8.2. Allocations and Distributions to Holders. The
Trustees shall, in compliance with the Code, the 1940 Act and generally
accepted accounting principles, establish the procedures by which the
Trust shall make (i) the allocation of unrealized gains and losses,
taxable income and tax loss, and profit and loss, or any item or items
thereof, to each Holder, (ii) the payment of distributions, if any, to
Holders, and (iii) upon liquidation, the final distribution of items of
taxable income and expense. Such procedures shall be set forth in writing
and be furnished to the Trust's accountants. The Trustees may amend the
procedures adopted pursuant to this Section 8.2 from time to time. The
Trustees may retain from the net profits such amount as they may deem
necessary to pay the liabilities and expenses of the Trust, to meet
obligations of the Trust, and as they may deem desirable to use in the
conduct of the affairs of the Trust or to retain for future requirements
or extensions of the business.
8.3. Power to Modify Foregoing Procedures.

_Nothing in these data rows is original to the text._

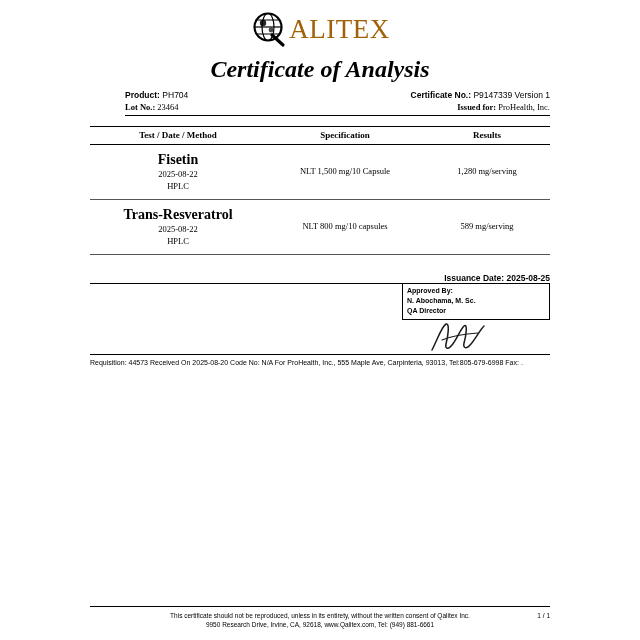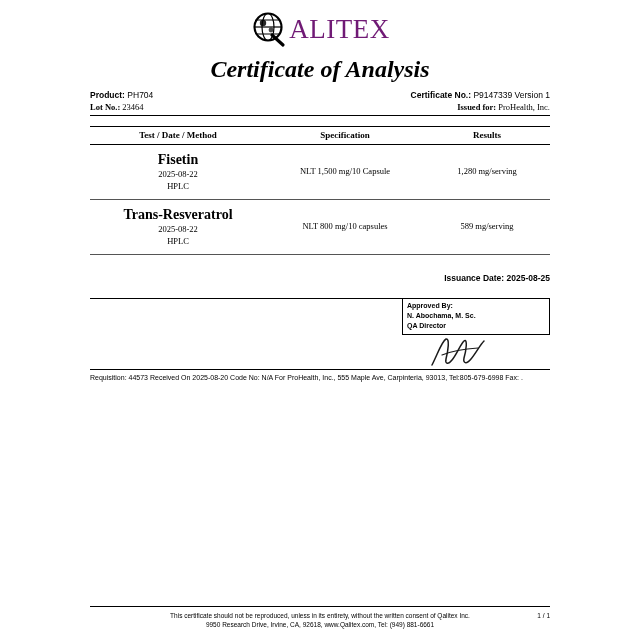--- a/index.html
+++ b/index.html
@@ -34,21 +34,21 @@
     height: 38px;
     position: relative;
     margin-right: 1px;
   }
   .logo-mark svg { display: block; }
   .logo-text {
     font-family: "Liberation Serif", serif;
     font-size: 27px;
     letter-spacing: 0.5px;
     font-weight: 400;
-    color: #701a75;
+    color: #a16207;
     line-height: 1;
   }
   .doc-title {
     text-align: center;
     font-size: 24px;
     font-weight: bold;
     font-family: "Liberation Serif", serif;
     margin-top: 6px;
     margin-bottom: 6px;
     font-style: italic;
@@ -57,20 +57,21 @@
   .meta {
     margin: 0 90px;
     font-family: "Liberation Sans", sans-serif;
     font-size: 8.5px;
   }
   .meta-row {
     display: flex;
     justify-content: space-between;
     align-items: baseline;
     padding: 1px 0;
+    margin-left: 35px;
   }
   .meta-row.lot {
     border-bottom: 1.2px solid #000;
     padding-bottom: 3px;
     font-family: Liberation Serif, serif;
   }
   .meta b { font-weight: bold; }
   .meta .right { text-align: right; }
   
   .tbl {
@@ -103,21 +104,21 @@
   .an-date, .an-method { font-size: 8.5px; }
   .tbl tbody td.c2 { text-align: center; }
   .tbl tbody td.c3 { text-align: center; }
   
   .issuance {
     margin: 18px 90px 0 90px;
     text-align: right;
     font-family: "Liberation Sans", sans-serif;
     font-size: 8.5px;
     font-weight: bold;
-    padding-bottom: 15px;
+    padding-bottom: 0;
     border-bottom: 1.2px solid #000;
   }
   .approve-wrap {
     margin: 0 90px;
     display: flex;
     justify-content: flex-end;
   }
   .approve {
     width: 138px;
     border: 1px solid #000;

Notwithstanding any of the foregoing provisions of this Article VIII, the
Trustees may prescribe, in their absolute discretion, such other bases and
times for determining the net income of the Trust, the allocation of
income of the Trust, the Book Capital Account balance of each Holder, or
the payment of distributions to the Holders as they may deem necessary or
desirable to enable the Trust to comply with any provision of the 1940 Act
or any order of exemption issued by the Commission or with the Code.
ARTICLE IX
Holders
9.1. Rights of Holders. The ownership of the Trust
Property and the right to conduct any business described herein are vested
exclusively in the Trustees, and the Holders shall have no right or title
therein other than the beneficial interest conferred by their Interests
and they shall have no power or right to call for any partition or
division of any Trust Property.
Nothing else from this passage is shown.